特にCPIが注目されるのは2%を超える上昇(前年比)となった場合である。
2%以下= 経済が安定していて成長していると考えられる。
2%以上= 景気が過熱して企業業績悪化や個人消費の落込みにつながり株式市場にマイナス影響。
またCPIは実際の景気より数か月~半年ほど遅れた遅行指数となる。
つまり将来の景気予測には使用できない指数である。
CPIに先行する指標はPPI(生産者物価指数)。
中央銀行は自国通貨の価値を安定的に維持し、経済成長を下支えすることが責務なので物価上昇を保つための金融政策を行う。
そして中央銀行が金融政策にを検討するうえで注目するのがCPI(米国FRBはPCEデフレーターという物価指数も注視)のデータです。
そのためCPI発表後に金利動向や株式市場が大きく反応することがあります。
CPI(消費者物価指数) 動向
では実際CPIがどのような動きをしたときに金利・株価・債券価格に影響するのかを下図にて確認します。
CPI上昇(予想より上振れ) | 景気過熱気味 → | 金利上昇・株安・債券価格下落 |
CPI低下(予想より下振れ) | 景気落ち込み気味 → | 金利低下・株高・債券価格上昇 |
CPI(消費者物価指数) 発表
CPI発表・総合CPI・コアCPIについて簡単に図にまとめました。
発表元 | 米労働省労働統計局(Bureau of Labor Statistics) |
発表時期 | 毎月13日前後 |
総合CPI | 全対象品目 |
コアCPI | 生鮮食品及びエネルギーを除く(総合指数から変動の大きい項目を除いている) |
CPI(消費者物価指数)と
PPI(生産者物価指数)の違い
PPI(生産者物価指数) | CPI(消費者物価指数) | |
---|---|---|
購入者 | 企業 | 消費者 |
参照価格 | 生産者価格(卸売価格) | 末端価格(小売価格) |
景気動向指数 | 先行指数 | 遅行指数 |
CPI(消費者物価指数)と
PPI(生産者物価指数)のフロー
CPIと PPIのフローについては下図の通りです。
CPIが経済の川下である最終消費者目線の物価指数であるのに対し、PPIは経済の川上である企業目線の物価指数となる。
これがPPIがCPIの先行指標となる理由です。
例えば金融相場においては景気が回復し、拡大していく過程で物価が上昇した場合、企業物価に大きく影響を与える燃料価格や原材料価格が真っ先に上がっていきしばらくすると、その影響を受けてCPIが上昇していきます。
この点は非常に重要で、物価上昇の経路が分かれば、反対に物価下落の経路も分かります。
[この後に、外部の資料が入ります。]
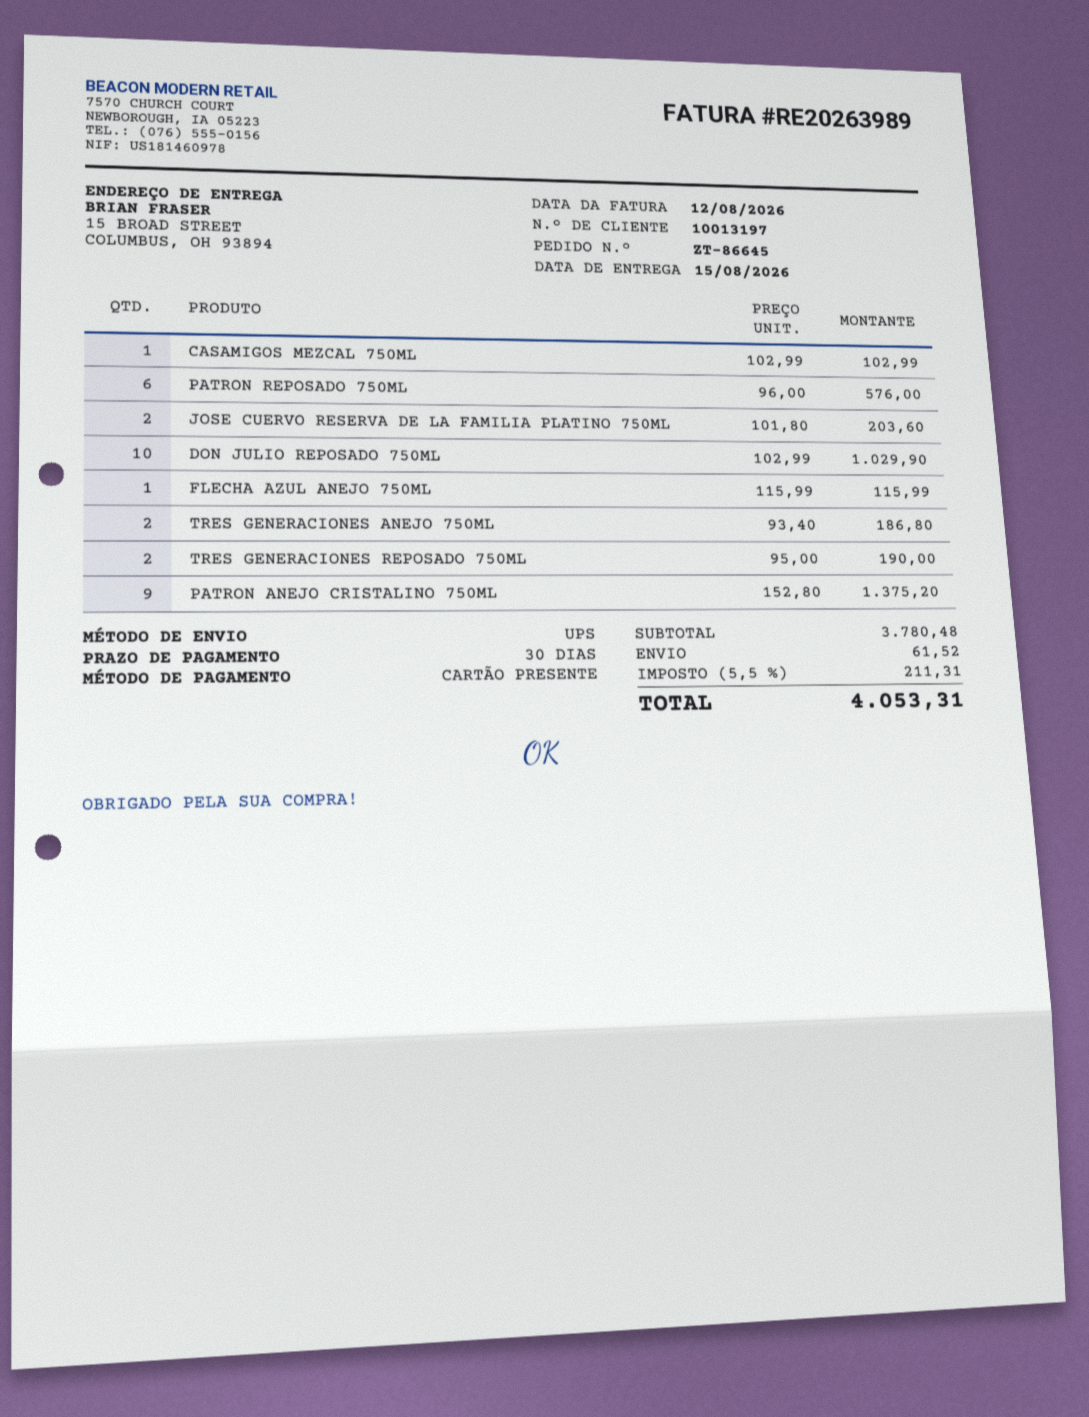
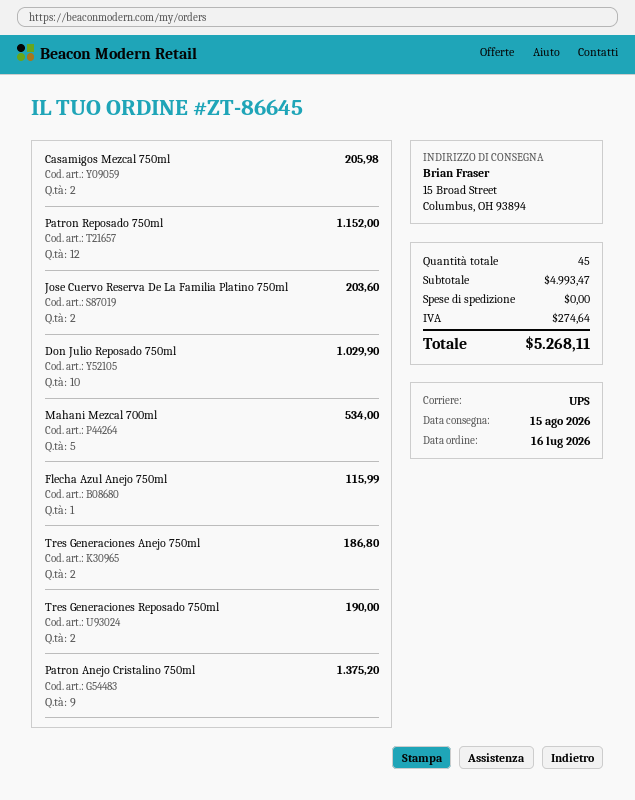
CASAMIGOS MEZCAL 750ML: 1 for 102.99 -> 2 for 205.98
PATRON REPOSADO 750ML: 6 for 576.00 -> 12 for 1152.00
Mahani Mezcal 700ml: none -> 5 for 534.00
subtotal: 3780.48 -> 4993.47
shipping: 61.52 -> 0.00
tax: 211.31 -> 274.64
total: 4053.31 -> 5268.11

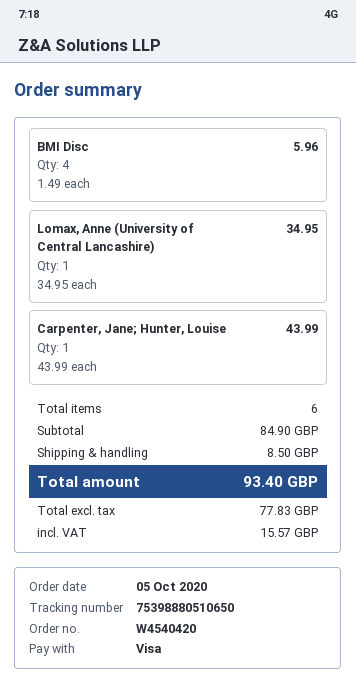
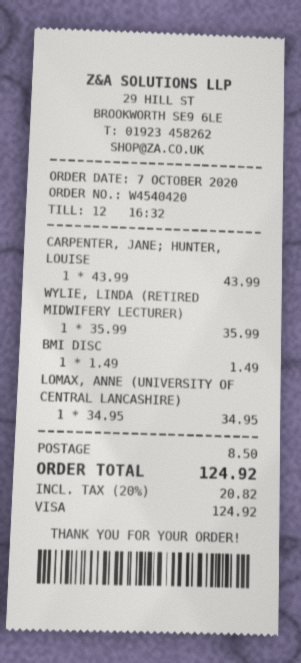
order date: 2020-10-05 -> 2020-10-07
BMI Disc: 4 x 1.49 = 5.96 -> 1 x 1.49 = 1.49
WYLIE, LINDA (RETIRED MIDWIFERY LECTURER): none -> 1 x 35.99 = 35.99
tax: 15.57 -> 20.82
total: 93.40 -> 124.92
つまり、物価の下落局面では通常、PPIが下がり、その後でCPIが下がっていくという経路をたどります。そのため、CPIやPPIを見る際は前年同月比でなく、単純に前月比で比較し、目先の物価動向の勢いを探ります
CPI(消費者物価指数) チャート
メインチャートがCPIの生データですが、コロナショックでわずかに沈んだ後は急角度で上昇していることがわかります。
また2022年12月13日に米労働省が発表した11月の消費者物価指数(CPI、季節調整済み)は前年比伸び率が7.1%で下のチャート表でも7.1%を確認できます。
Trading Viewで下チャート表を作成するには
米国CPIの生データは以下のように検索欄にCPIと入れ、カテゴリーを経済指標とすると出てくるConsumer Price Index For All Urban Consumersというものです。
このチャートではサブチャートに前月比、前年比を計算させるの便利なテクニカル指標がMOM(モメンタム)とROC(レート・オフ・チェンジ)を追加しています。
MOMは増減を示すテクニカル指標ですから、月足でパラメータを1とすれば前月比(増減)となりますし、ROCは変化率を示すテクニカル指標ですから、月足でパラメータを12とすれば前年比(率)となります。